Going down the data below, set down exactly the line with "subtotal: 9911.47 -> 10950.59" and each line after it through the line with "Kids Soft Volleyball"; no other lines.

Source material —
────────────────────

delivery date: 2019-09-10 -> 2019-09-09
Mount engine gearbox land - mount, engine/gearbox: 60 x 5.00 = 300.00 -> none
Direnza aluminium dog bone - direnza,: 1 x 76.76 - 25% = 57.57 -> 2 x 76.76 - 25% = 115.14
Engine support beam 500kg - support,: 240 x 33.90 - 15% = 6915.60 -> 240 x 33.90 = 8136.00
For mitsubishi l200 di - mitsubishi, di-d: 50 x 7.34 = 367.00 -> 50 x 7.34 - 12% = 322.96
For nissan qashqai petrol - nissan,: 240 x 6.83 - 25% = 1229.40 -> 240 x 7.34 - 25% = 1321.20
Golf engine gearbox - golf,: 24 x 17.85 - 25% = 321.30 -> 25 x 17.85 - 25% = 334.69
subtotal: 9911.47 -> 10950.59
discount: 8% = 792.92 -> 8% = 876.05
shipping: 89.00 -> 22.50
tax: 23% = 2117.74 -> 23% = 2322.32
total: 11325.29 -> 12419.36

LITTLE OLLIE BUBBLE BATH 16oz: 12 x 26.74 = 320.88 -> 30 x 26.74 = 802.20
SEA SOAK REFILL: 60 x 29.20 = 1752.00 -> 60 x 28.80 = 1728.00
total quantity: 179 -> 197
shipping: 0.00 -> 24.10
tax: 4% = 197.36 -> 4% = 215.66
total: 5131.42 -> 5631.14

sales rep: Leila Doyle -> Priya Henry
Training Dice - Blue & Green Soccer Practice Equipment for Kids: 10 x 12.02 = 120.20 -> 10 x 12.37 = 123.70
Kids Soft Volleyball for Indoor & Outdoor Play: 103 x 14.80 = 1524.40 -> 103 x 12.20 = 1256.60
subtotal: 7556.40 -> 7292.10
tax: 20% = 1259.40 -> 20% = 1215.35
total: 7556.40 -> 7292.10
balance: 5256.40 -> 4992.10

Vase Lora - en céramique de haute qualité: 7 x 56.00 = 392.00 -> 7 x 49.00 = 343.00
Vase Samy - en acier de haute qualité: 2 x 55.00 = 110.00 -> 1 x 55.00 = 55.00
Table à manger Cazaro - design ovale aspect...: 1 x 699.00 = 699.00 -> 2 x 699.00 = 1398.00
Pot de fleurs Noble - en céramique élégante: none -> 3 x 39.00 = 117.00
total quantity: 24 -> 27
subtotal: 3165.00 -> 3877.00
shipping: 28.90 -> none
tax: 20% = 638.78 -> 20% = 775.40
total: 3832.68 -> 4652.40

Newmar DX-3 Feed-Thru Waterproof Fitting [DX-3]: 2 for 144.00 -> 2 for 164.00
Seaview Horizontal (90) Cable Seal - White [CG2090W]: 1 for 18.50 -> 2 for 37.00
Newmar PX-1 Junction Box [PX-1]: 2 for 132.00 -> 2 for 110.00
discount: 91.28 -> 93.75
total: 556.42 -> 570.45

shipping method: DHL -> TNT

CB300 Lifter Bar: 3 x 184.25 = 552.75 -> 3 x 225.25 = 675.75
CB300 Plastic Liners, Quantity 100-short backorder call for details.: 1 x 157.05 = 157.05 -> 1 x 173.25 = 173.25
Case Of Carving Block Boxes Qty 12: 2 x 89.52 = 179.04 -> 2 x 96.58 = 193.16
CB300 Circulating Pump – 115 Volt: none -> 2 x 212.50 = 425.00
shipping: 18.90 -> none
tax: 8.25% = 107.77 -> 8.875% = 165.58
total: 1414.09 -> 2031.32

────────────────────

Output for this task —
subtotal: 9911.47 -> 10950.59
discount: 8% = 792.92 -> 8% = 876.05
shipping: 89.00 -> 22.50
tax: 23% = 2117.74 -> 23% = 2322.32
total: 11325.29 -> 12419.36

LITTLE OLLIE BUBBLE BATH 16oz: 12 x 26.74 = 320.88 -> 30 x 26.74 = 802.20
SEA SOAK REFILL: 60 x 29.20 = 1752.00 -> 60 x 28.80 = 1728.00
total quantity: 179 -> 197
shipping: 0.00 -> 24.10
tax: 4% = 197.36 -> 4% = 215.66
total: 5131.42 -> 5631.14

sales rep: Leila Doyle -> Priya Henry
Training Dice - Blue & Green Soccer Practice Equipment for Kids: 10 x 12.02 = 120.20 -> 10 x 12.37 = 123.70
Kids Soft Volleyball for Indoor & Outdoor Play: 103 x 14.80 = 1524.40 -> 103 x 12.20 = 1256.60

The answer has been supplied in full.